06.12.2018 change 07.12.2018

USA/ Successful launch of the Falcon9 rocket with the Polish PW-Sat2 satellite

Source: www.pw-sat.pl Source: www.pw-sat.pl

Falcon9 rocket was launched from the Vandenberg base in the United States. It carried the PW-Sat2 satellite built by Warsaw University of Technology students. This is the fourth Polish satellite in space, and the second satellite built at Warsaw University of Technology.

The PW-Sat2 satellite built by members of the Students Space Association at Warsaw University of Technology was launched into space after 7:30 PM CET with the SSO-A mission. It was carried to orbit at about 575 km by the SpaceX`s Falcon9 rocket.

PW-Sat2 is the fourth Polish satellite in space, and the second satellite built at Warsaw University of Technology.

As part of the SSO-A mission, 48 other CubeSats (miniature satellites) and 15 microsatellites were launched into space together with the PW-Sat2. After the rocket entered the orbit, satellites started to be gradually released. The rocket also carried the ESEO/S-50 satellite built as part of the ESO`s educational program. A large part of its telecommunications system was prepared at the Wrocław University of Technology. Another launched satellite, Earth observation ICEYE-X2, was designed by the Finnish company ICEYE and built in cooperation with the Polish company Creotech Instruments SA.

Taking up the construction of their second satellite, Warsaw University of Technology students joined the fight with space debris - objects that remain in orbit after the completion of their own missions and threaten other, still active satellites (because they can not be controlled any more). Because of human activity in space, the amount of such objects continues to grow. Researchers around the world are looking for methods that will help solve this problem. Students from Warsaw decided to create a system that in the future could minimize and prevent the emergence of space debris threatening, for example, astronauts on the International Space Station (ISS).

The most important task of the student satellite is testing the deorbitation sail. Its opening will increase the surface of PW-Sat2 and its aerodynamic drag, and consequently gradually lower the orbit of the satellite. This will shorten the satellite`s lifetime in orbit from over 15 years to a dozen months.

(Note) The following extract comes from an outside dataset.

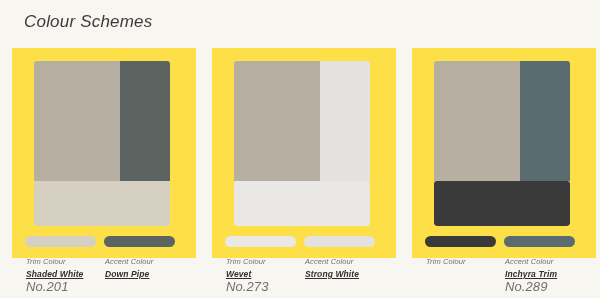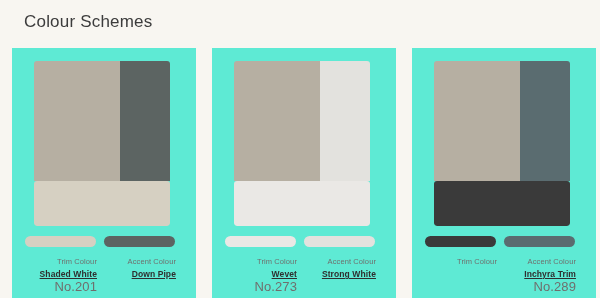"Colour Schemes" * { font-style: none -> italic }
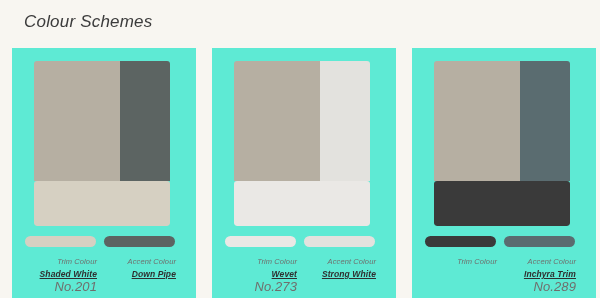"Trim Colour" .card { background: #5eead4 -> #fde047; height: 250px -> 210px; text-align: right -> none }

The sail opening is planned about 40 days after the launch. PW-Sat2 is programmed to open the sail automatically. This ensures that the sail will open even in the event of the communication system failure, and even the main on-board computer failure. After opening the sail, PW-Sat2 will start the deorbiting process and eventually burn in the Earth`s atmosphere.

The US-Canadian air defence system NORAD will allow to monitor the changing orbit of the satellite under the influence of an open sail. This way, students will be able to check how effective the sail is. Data from other experiments carried out with the satellite will be transmitted to Earth by radio and collected before the sail is opened.

The team composed of students from various faculties of Warsaw University of Technology started working on the PW-Sat2 satellite in 2013. Over 5 years, more than 100 people took part in the PW-Sat2 project. Earlier, in February 2012, the first Polish satellite PW-Sat, also built by students of Warsaw University of Technology, was launched into orbit. Active contact with the satellite lasted about half a year after it was put in orbit, after which the satellite went into complete hibernation. One of its subsystems failed, which contributed to the difficulty of receiving the command to open the deorbitation tail by the satellite.

SpaceX delayed the launch of the Falcon9 rocket with PW-Sat2 onboard three times. The reasons included additional inspections of the rocket and the bad weather conditions that could destabilize the rocket and prevent it from reaching the target orbit.